2018-08-07 Thread Randy Read
Dear Marcelo,

First I would look at the data to see if you have ice rings, because the peak 
in mean intensity and second moment of the intensity at about 2.25A resolution 
suggests an ice ring problem.  If so, you should make sure you don't 
contaminate the data with spurious large intensities.

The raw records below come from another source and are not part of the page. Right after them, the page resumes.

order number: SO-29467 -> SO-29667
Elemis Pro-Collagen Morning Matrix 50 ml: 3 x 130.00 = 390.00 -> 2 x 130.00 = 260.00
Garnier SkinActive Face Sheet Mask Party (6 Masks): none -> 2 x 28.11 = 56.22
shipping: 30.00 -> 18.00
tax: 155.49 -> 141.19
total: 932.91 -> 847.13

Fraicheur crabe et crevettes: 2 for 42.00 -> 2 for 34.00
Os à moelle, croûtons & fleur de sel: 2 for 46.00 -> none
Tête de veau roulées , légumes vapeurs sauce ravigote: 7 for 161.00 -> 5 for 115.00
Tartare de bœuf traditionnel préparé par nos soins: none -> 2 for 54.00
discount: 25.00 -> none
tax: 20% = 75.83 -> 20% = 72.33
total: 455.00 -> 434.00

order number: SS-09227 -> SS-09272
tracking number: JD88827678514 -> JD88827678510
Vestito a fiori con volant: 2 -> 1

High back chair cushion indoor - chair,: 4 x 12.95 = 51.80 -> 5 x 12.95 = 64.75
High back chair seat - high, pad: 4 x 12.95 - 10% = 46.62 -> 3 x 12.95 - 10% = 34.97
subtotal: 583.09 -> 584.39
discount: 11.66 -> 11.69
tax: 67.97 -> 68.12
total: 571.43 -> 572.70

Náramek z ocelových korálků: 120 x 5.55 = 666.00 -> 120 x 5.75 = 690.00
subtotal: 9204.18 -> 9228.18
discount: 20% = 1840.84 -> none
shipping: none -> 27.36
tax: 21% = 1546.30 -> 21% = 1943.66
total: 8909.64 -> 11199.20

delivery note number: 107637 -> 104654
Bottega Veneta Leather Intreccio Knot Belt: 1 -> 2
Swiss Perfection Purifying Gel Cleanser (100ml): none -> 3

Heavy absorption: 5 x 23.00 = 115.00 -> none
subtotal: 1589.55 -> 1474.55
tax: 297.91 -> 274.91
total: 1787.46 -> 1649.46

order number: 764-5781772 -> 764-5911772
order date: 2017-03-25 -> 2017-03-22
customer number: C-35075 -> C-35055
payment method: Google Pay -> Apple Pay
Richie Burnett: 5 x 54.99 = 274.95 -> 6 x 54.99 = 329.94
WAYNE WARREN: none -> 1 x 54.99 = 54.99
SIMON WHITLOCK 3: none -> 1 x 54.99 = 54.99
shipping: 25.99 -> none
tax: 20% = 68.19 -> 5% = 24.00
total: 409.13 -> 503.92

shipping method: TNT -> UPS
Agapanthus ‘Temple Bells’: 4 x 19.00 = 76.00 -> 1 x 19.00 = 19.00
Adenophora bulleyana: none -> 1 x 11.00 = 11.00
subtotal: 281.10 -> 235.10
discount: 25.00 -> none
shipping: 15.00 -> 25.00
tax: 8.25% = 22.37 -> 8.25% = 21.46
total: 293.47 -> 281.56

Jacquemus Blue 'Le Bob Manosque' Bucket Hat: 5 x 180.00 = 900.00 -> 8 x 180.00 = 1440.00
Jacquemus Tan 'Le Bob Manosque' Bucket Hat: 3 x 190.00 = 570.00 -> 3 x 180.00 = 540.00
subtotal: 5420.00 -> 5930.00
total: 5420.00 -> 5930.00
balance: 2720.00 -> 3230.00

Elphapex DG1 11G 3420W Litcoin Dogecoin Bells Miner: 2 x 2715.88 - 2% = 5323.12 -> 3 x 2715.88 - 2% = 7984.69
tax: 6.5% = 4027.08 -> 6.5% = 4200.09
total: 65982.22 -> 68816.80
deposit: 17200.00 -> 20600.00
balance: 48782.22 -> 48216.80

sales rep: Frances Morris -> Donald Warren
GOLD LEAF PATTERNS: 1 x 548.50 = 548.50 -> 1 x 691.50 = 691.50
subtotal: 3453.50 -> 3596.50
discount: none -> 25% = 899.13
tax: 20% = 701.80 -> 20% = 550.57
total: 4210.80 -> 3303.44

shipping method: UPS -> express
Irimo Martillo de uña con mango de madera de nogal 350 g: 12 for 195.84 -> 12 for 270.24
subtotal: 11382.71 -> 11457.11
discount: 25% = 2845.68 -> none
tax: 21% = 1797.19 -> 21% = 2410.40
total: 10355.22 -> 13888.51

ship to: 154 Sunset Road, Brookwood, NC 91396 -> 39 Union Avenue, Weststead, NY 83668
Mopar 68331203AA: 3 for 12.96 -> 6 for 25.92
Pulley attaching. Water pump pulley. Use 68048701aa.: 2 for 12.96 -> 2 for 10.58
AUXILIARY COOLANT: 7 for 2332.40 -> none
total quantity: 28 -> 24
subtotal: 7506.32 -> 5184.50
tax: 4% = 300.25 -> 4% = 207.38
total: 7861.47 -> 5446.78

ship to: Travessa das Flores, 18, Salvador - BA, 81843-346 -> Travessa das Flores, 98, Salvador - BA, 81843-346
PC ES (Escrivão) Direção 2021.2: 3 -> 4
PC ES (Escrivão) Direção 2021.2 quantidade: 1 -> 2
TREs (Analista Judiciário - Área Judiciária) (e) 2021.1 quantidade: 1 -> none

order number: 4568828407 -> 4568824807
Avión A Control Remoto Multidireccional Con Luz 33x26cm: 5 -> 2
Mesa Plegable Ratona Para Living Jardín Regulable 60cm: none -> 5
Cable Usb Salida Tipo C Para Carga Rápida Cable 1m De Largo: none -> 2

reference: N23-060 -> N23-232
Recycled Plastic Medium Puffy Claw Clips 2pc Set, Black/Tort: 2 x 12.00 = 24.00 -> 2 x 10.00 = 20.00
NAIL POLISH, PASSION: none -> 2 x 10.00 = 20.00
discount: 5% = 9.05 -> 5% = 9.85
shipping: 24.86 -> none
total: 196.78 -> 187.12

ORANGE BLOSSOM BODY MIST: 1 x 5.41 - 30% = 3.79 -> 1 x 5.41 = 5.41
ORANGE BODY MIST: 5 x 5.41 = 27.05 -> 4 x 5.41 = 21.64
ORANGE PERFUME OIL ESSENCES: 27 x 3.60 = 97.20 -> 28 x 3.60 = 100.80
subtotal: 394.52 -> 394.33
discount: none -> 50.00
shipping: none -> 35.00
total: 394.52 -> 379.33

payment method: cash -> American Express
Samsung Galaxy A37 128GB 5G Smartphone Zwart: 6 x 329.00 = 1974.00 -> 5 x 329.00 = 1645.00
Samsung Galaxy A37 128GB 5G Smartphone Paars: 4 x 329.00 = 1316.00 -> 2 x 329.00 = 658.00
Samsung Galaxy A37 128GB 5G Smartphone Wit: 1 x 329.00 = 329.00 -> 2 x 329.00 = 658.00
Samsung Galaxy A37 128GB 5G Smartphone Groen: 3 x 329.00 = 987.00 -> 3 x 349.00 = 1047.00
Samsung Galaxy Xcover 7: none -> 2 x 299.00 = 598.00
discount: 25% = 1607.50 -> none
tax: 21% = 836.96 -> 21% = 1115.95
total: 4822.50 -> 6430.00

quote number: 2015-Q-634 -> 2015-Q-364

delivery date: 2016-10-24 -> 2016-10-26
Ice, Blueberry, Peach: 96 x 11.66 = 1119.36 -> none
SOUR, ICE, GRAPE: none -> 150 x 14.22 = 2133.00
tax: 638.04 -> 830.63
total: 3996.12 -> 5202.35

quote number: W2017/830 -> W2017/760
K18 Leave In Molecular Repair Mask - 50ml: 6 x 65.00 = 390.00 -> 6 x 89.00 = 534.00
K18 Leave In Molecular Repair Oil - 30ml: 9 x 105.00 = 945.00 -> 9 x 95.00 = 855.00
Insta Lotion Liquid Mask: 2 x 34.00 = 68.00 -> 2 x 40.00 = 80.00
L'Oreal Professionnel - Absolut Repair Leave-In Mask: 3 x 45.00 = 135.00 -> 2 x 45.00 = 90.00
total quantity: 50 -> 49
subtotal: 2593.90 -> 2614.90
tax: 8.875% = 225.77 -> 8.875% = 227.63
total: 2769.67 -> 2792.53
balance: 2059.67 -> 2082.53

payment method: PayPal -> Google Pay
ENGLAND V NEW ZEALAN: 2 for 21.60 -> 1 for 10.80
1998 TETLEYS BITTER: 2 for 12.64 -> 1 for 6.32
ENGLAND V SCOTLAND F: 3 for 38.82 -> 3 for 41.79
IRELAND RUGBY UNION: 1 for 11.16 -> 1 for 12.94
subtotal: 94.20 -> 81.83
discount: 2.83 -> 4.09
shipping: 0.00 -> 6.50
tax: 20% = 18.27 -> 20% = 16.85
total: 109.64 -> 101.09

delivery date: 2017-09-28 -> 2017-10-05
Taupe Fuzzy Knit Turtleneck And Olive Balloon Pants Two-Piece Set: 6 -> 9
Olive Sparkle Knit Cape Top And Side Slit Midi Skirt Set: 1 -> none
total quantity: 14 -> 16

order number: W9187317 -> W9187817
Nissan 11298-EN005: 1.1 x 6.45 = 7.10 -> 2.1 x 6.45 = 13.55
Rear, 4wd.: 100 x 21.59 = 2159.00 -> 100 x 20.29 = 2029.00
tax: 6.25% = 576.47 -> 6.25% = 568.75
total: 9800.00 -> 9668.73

Second, the statistics (e.g. the second moments plot after tNCS correction in 
Phaser) would be consistent with a scenario in which you have pseudosymmetry 
along with a twin operator that parallels the pseudosymmetry.  If that's true, 
it's hard to be sure of the symmetry.  For instance, if the structure really is 
monoclinic, can you be sure you chose the correct axis to be the 2-fold?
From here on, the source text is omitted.